Purpose of the Serious Illness Training
- The SI training provides clinicians with the foundational knowledge, skills and confidence to engage in serious illness conversations with individuals who have a life limiting condition. The purpose of the SI conversation is to elicit an individual’s goals, values and preferences for care and once known, facilitate a plan of care that aligns with those stated values, goals and preferences.
- Research has demonstrated that engaging in Serious Illness conversations can improve patient and family satisfaction, reduce provider burnout and reduce non-clinically beneficial services. Implications for Case Management Practice:
- Case managers often lack the formal or informal education about engaging in conversations with patients living with an SI(s), regarding their goals of care and advanced care planning. They may be limited exposure to the latest generation of screening tools that assess the cultural context of patient and caregiver psychosocial needs encompassing behavioral health symptoms and conditions, caregiver burden, cultural competence, health-related social needs, Techquity, and digital health literacy. Such education is essential to attaining successful patient outcomes, particularly as SI conversations are within the case managers’ role and responsibility.

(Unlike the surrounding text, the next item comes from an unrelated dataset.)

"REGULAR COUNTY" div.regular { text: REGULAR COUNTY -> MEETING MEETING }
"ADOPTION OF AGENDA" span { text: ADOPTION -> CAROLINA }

- Establishing a protocol for case managers to follow is essential, including identifying patients appropriate for an SI conversation, conducting an SI conversation, and documenting information from the SI conversation in the electronic medical record.

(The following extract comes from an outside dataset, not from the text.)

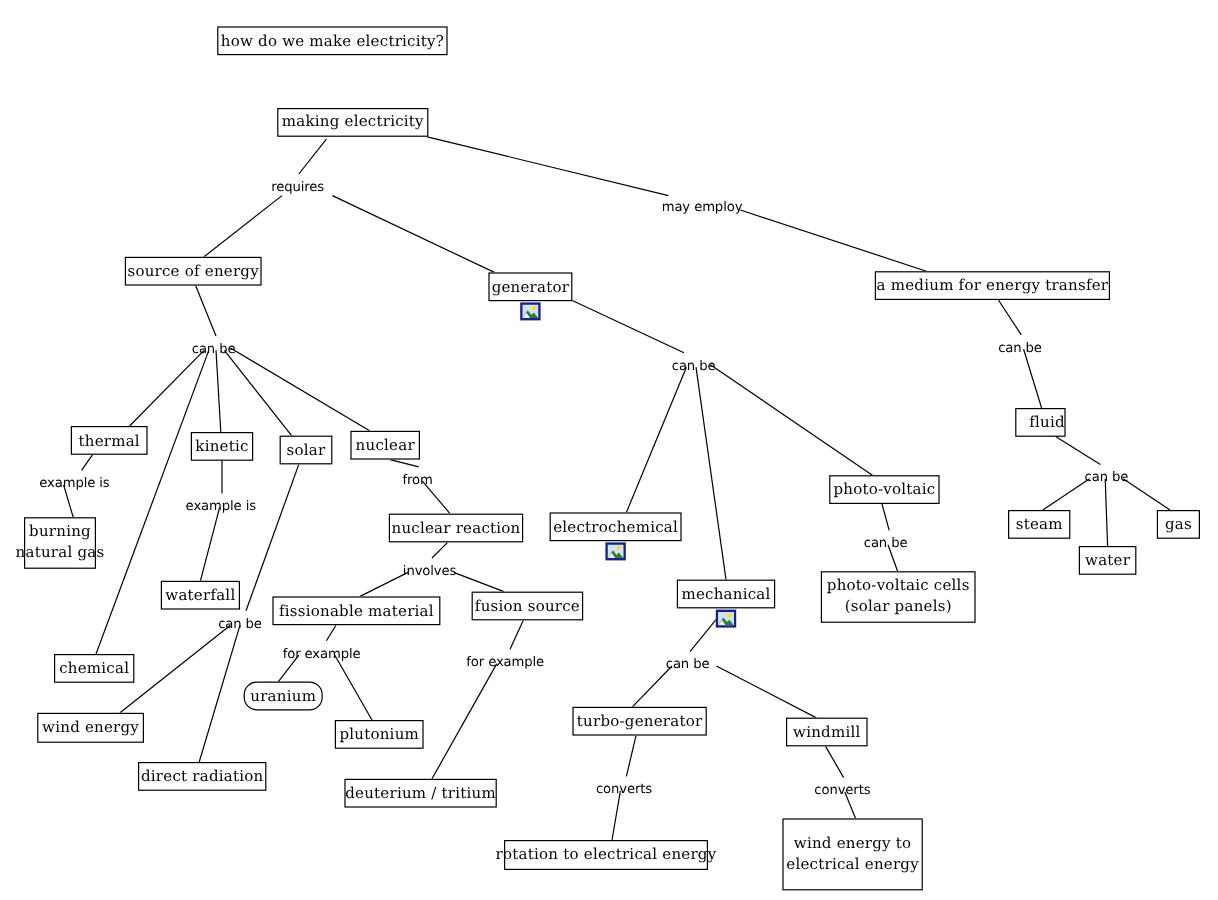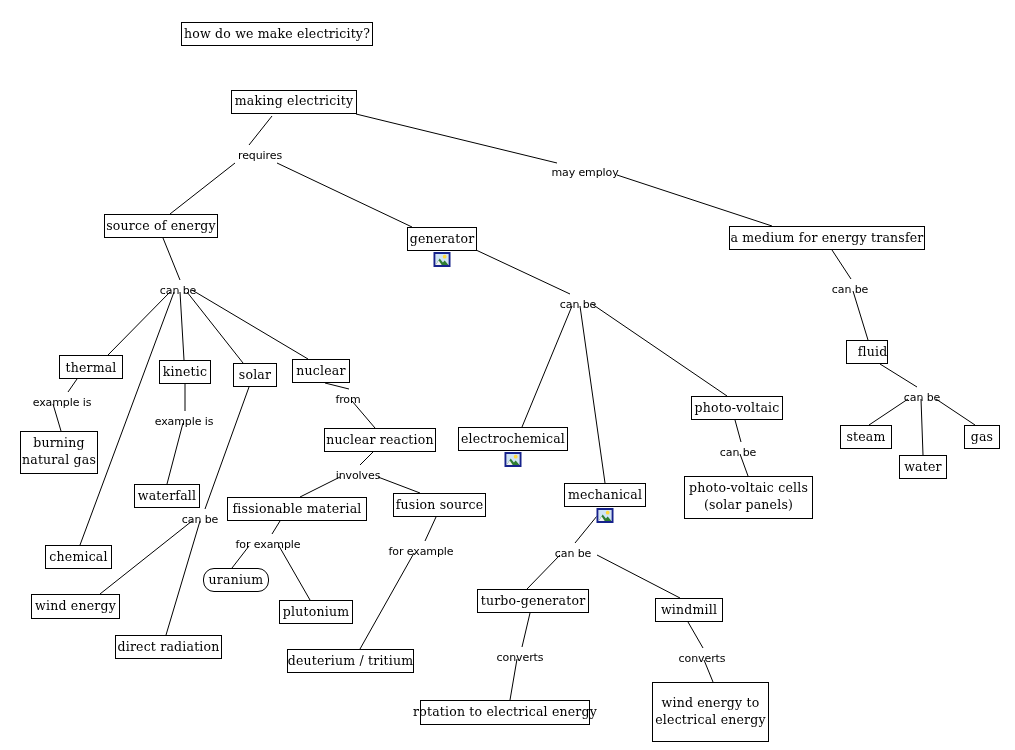"requires" div.linklabel { left: 260px -> 248px }
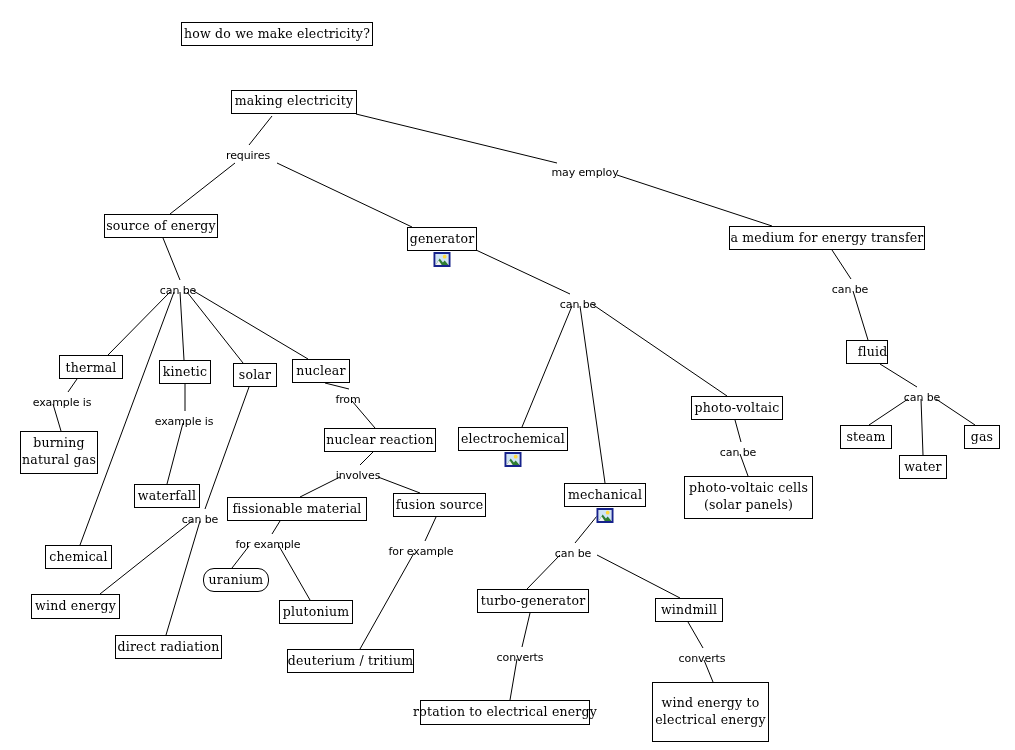"burning" div.node { width: 78px -> 60px }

- Conducting SI conversations with appropriately identified patients and their caregivers is expected to result in the establishment of a plan of care consistent with patient preferences.
Who should attend this training?
Provider Delivered Care Managers (PDCM) for adult, family, and pediatric clinics will benefit from this training. Individuals, guardians and parents who have or who are the decision-makers for complex conditions such as rare disorders, advanced chronic conditions, severe mental illness, and dementia will benefit from providers developing confidence and engaging in serious illness conversations with them.
The goal is to ensure there is clear understanding of the patient’s/families wishes in advance of a crisis situation. Empowering team members with these evidence-based skills and considerations, positions care teams to understand and advocate the patient/family wishes should their condition advance to a point where the patient cannot effectively communicate their wishes.